§ Prompt
Could you repeat the listing below exactly while leaving its pictures behind?

§ Dataset extract
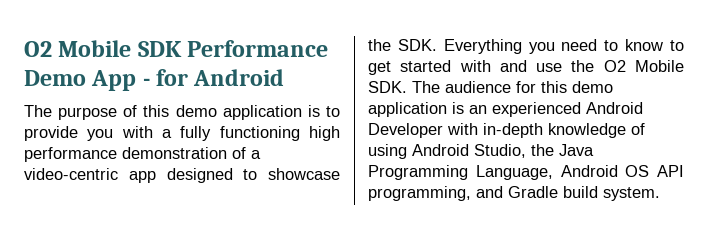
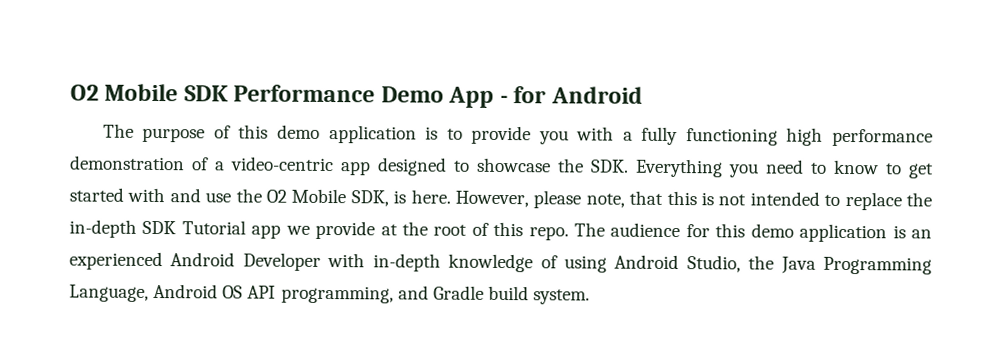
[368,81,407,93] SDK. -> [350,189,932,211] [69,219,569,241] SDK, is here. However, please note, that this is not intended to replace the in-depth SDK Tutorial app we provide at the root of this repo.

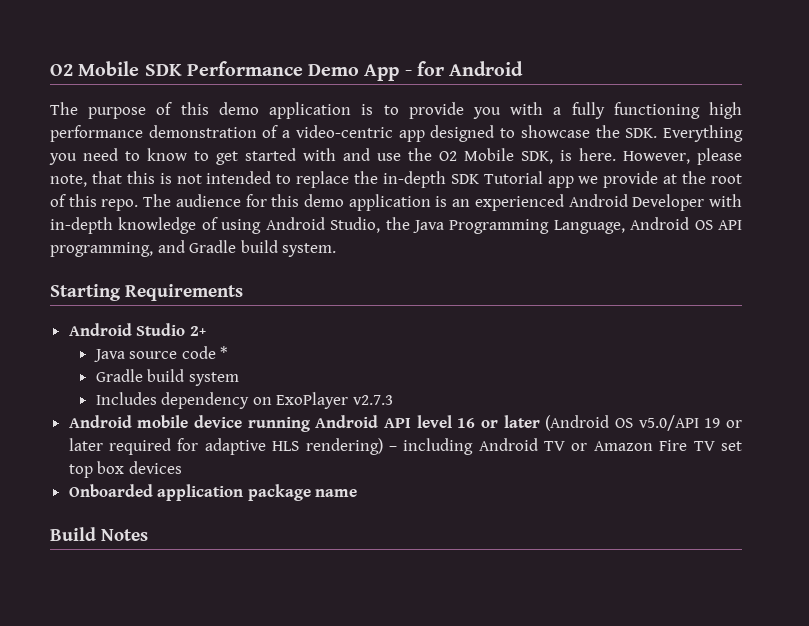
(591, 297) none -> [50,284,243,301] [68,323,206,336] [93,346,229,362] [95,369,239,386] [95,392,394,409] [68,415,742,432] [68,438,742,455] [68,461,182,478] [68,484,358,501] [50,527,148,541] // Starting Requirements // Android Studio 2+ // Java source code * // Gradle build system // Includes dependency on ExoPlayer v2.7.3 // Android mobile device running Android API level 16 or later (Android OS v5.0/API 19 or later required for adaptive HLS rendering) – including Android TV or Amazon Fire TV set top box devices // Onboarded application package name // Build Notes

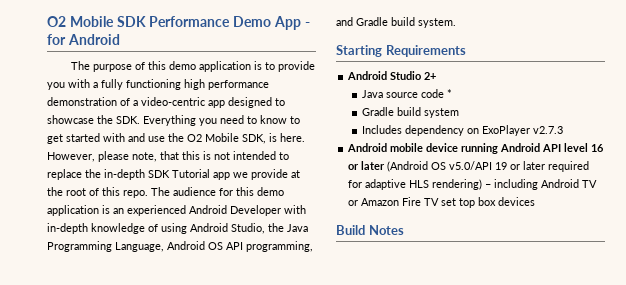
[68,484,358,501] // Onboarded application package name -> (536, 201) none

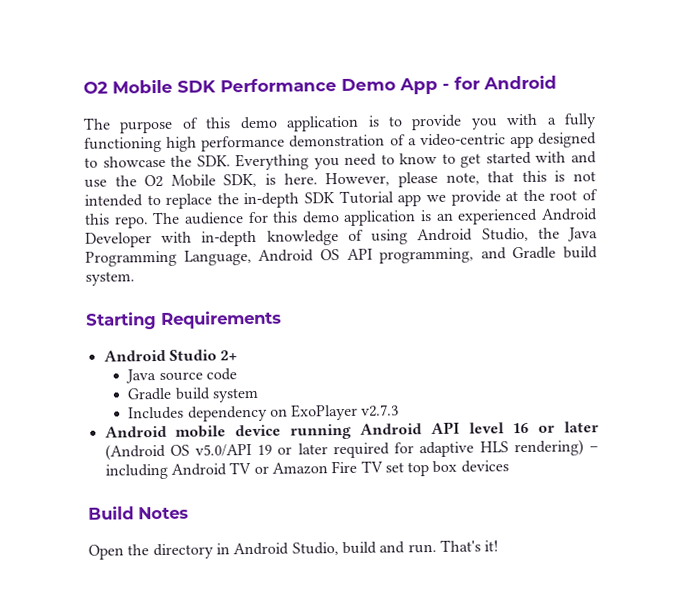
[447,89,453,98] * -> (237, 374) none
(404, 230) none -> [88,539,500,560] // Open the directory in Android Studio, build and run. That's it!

§ Solution to the exercise
[368,81,407,93] SDK. -> [350,189,932,211] [69,219,569,241] SDK, is here. However, please note, that this is not intended to replace the in-depth SDK Tutorial app we provide at the root of this repo.

(591, 297) none -> [50,284,243,301] [68,323,206,336] [93,346,229,362] [95,369,239,386] [95,392,394,409] [68,415,742,432] [68,438,742,455] [68,461,182,478] [68,484,358,501] [50,527,148,541] // Starting Requirements // Android Studio 2+ // Java source code * // Gradle build system // Includes dependency on ExoPlayer v2.7.3 // Android mobile device running Android API level 16 or later (Android OS v5.0/API 19 or later required for adaptive HLS rendering) – including Android TV or Amazon Fire TV set top box devices // Onboarded application package name // Build Notes

[68,484,358,501] // Onboarded application package name -> (536, 201) none

[447,89,453,98] * -> (237, 374) none
(404, 230) none -> [88,539,500,560] // Open the directory in Android Studio, build and run. That's it!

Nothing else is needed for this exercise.